- _EXERCISE AIM_:
Which lines in the data below contain the word "ftab"? Copy each of them.

- _RECORDS PROVIDED_:
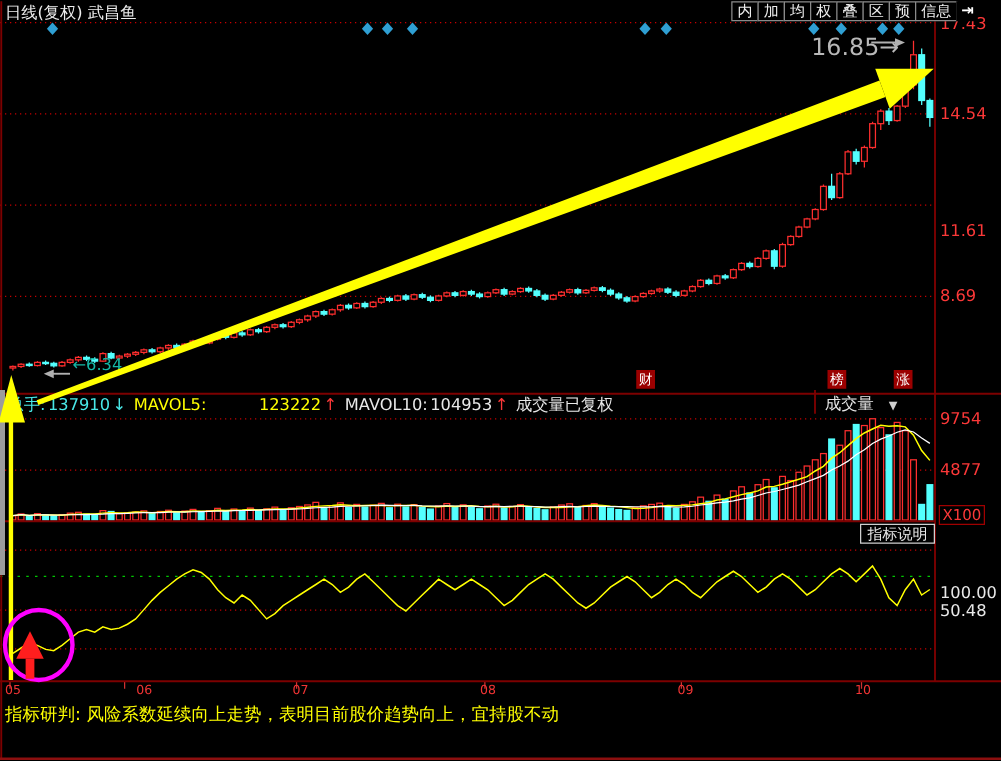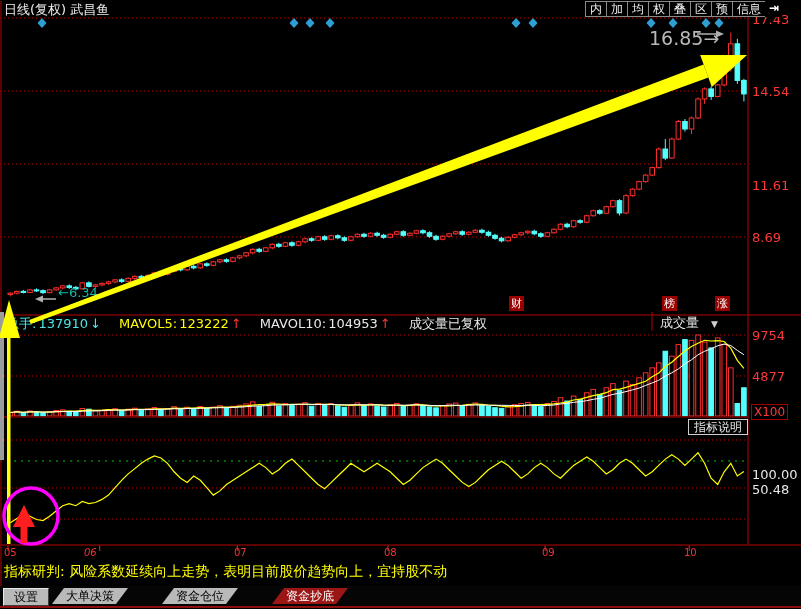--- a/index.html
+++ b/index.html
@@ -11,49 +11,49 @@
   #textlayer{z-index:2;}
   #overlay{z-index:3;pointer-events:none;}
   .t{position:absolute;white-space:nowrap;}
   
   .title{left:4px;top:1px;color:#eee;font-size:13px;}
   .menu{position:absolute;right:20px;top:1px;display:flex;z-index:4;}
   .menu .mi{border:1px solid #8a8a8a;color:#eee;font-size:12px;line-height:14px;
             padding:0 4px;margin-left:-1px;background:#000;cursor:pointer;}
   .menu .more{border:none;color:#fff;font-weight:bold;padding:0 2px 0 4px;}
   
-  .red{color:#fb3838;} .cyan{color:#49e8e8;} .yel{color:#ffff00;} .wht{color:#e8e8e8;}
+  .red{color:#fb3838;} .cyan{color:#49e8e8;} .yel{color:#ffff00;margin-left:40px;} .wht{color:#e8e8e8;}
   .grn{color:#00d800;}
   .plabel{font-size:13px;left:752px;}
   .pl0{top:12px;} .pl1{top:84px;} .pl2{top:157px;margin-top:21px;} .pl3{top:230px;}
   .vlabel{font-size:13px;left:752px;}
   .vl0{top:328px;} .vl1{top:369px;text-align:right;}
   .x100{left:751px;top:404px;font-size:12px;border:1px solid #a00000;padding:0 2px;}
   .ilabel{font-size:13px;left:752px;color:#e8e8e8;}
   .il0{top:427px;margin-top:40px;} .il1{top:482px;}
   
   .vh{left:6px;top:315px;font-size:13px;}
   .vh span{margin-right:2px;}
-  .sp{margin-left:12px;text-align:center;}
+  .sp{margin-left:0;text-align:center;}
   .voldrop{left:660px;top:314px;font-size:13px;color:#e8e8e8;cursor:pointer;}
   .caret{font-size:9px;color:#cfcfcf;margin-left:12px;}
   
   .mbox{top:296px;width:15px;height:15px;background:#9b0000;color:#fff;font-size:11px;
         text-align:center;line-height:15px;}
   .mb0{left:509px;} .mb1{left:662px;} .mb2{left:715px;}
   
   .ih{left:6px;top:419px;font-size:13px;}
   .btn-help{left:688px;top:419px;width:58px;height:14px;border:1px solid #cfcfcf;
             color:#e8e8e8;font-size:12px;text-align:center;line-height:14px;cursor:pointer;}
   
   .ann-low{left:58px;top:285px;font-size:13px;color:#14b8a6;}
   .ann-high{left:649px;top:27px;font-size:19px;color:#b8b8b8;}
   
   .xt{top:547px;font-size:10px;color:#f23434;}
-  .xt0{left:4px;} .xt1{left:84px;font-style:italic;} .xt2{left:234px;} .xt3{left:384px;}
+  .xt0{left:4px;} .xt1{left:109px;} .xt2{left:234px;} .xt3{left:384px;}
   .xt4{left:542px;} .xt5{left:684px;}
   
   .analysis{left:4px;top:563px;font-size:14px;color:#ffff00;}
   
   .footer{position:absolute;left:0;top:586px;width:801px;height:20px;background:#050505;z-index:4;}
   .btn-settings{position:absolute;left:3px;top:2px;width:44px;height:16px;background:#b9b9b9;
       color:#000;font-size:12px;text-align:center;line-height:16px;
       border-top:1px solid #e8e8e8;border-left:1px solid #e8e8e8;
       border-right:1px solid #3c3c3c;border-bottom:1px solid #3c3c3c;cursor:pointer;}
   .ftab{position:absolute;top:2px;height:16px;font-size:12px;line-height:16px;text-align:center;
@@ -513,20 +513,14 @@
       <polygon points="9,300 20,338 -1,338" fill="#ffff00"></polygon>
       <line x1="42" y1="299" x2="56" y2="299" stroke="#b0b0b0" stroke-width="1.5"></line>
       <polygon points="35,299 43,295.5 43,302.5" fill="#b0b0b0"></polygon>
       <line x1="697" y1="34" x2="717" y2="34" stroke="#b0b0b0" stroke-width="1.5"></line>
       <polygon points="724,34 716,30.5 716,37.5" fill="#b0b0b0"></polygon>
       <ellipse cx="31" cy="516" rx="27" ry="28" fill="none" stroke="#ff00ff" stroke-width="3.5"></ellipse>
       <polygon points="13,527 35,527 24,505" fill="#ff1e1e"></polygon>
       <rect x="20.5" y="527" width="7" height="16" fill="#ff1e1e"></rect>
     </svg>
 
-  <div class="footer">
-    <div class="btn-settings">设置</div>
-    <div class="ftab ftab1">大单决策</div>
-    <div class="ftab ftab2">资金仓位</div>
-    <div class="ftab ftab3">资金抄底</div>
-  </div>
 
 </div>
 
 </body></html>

==

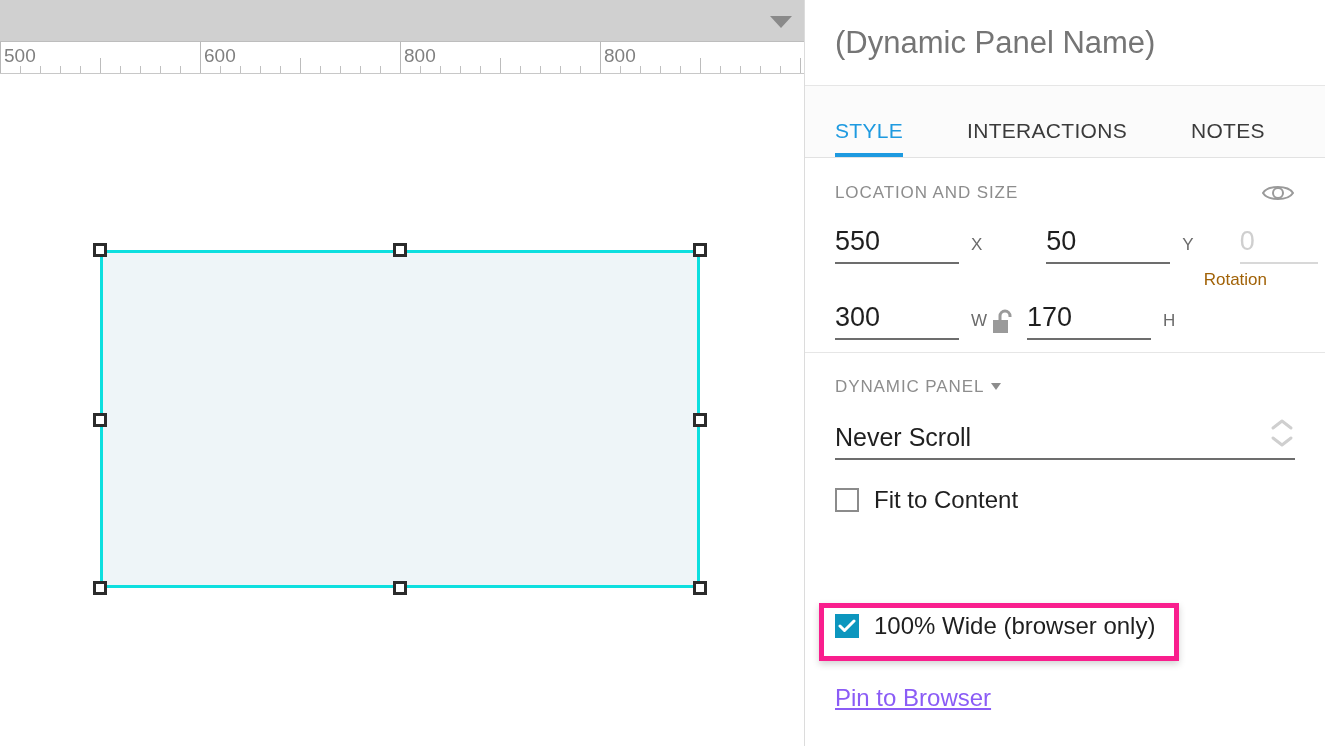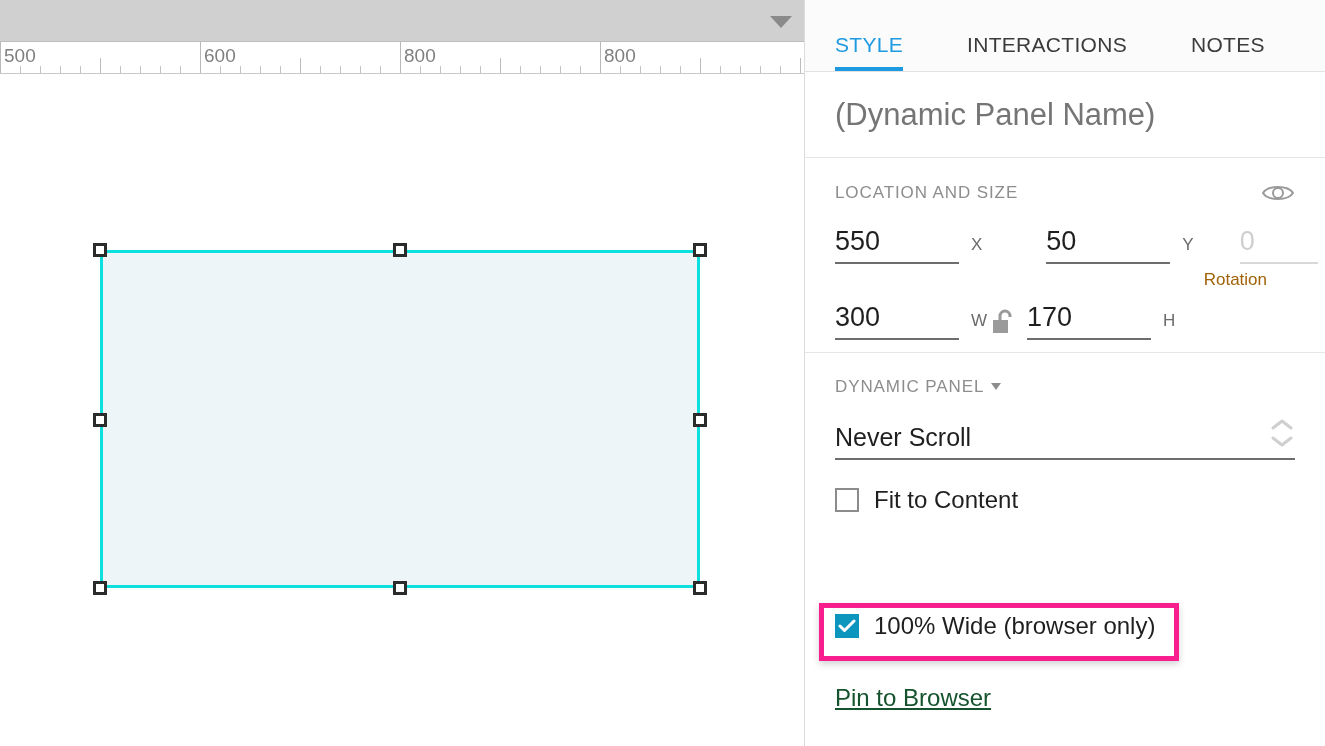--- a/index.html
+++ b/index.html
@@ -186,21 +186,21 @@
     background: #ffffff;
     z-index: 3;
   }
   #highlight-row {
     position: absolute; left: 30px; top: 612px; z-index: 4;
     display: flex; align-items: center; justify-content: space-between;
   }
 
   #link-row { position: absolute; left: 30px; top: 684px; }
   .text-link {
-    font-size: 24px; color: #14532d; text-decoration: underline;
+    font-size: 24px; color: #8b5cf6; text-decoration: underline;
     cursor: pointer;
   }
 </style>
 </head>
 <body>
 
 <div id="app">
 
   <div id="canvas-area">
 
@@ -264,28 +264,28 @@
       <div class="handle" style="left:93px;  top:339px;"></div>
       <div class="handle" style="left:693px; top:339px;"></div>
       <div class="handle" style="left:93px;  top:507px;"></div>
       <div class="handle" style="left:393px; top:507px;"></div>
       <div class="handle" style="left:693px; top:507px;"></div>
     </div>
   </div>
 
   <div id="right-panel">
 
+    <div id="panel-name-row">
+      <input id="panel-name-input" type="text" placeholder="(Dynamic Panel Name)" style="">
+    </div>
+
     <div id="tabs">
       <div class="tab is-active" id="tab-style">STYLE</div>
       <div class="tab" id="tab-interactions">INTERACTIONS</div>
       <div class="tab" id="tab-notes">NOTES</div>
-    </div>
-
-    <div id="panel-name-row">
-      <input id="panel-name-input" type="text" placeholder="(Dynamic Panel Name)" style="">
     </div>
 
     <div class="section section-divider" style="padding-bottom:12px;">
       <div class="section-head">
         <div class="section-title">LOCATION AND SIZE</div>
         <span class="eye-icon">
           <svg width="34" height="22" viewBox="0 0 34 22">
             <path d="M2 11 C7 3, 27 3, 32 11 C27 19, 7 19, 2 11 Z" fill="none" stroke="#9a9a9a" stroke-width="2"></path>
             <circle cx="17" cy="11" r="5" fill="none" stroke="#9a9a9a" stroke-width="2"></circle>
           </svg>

---

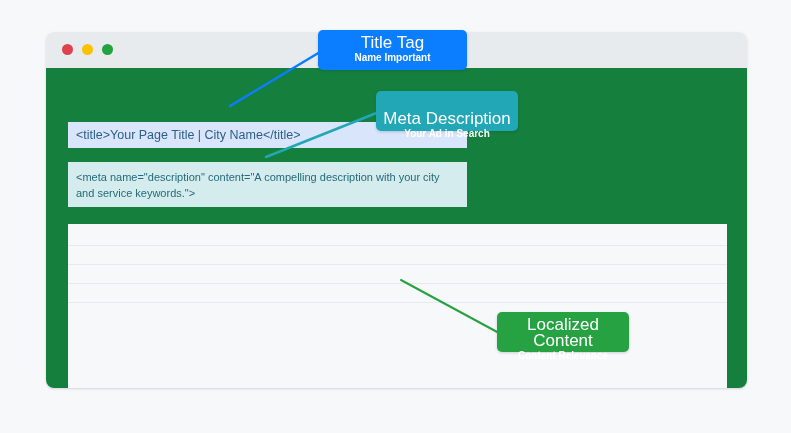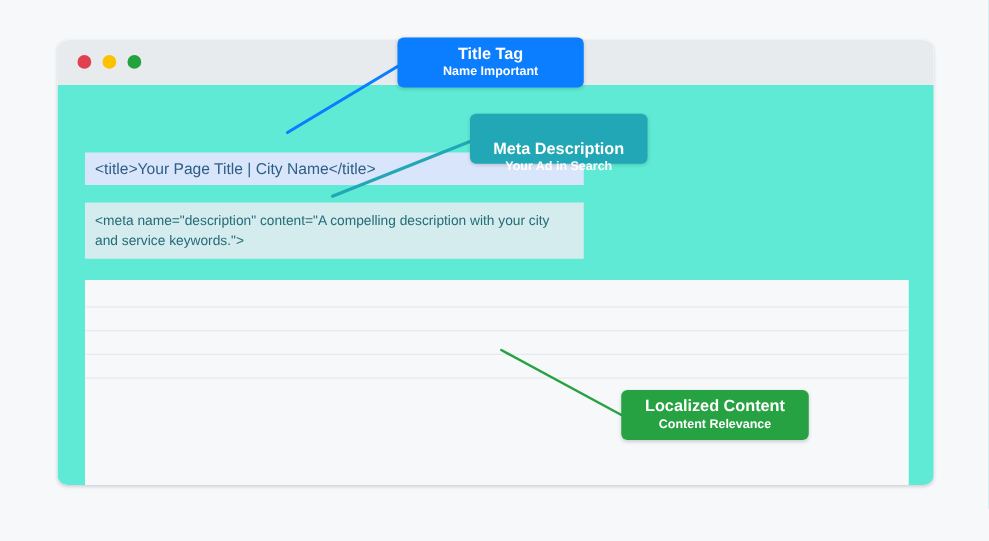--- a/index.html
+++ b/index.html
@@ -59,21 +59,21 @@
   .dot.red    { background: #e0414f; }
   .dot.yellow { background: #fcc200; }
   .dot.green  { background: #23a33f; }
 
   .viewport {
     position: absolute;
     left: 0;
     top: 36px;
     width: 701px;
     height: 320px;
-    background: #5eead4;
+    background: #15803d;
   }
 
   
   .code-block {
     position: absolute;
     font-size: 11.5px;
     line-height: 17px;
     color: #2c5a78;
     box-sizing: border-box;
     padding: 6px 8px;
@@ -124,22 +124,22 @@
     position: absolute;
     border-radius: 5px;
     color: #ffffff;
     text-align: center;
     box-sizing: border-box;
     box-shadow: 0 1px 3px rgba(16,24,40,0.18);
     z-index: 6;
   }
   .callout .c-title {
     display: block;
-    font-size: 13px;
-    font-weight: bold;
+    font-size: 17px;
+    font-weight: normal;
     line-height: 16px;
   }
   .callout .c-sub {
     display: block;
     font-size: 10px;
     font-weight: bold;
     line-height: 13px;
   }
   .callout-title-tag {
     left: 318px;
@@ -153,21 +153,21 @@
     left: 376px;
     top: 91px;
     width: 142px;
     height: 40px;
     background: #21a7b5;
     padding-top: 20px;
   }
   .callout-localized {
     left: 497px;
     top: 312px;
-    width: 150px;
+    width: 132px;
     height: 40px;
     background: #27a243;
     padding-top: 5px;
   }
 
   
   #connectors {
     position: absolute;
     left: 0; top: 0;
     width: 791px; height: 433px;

- _RESPONSE TO THE EXERCISE_:
   .ftab{position:absolute;top:2px;height:16px;font-size:12px;line-height:16px;text-align:center;
-    <div class="ftab ftab1">大单决策</div>
-    <div class="ftab ftab2">资金仓位</div>
-    <div class="ftab ftab3">资金抄底</div>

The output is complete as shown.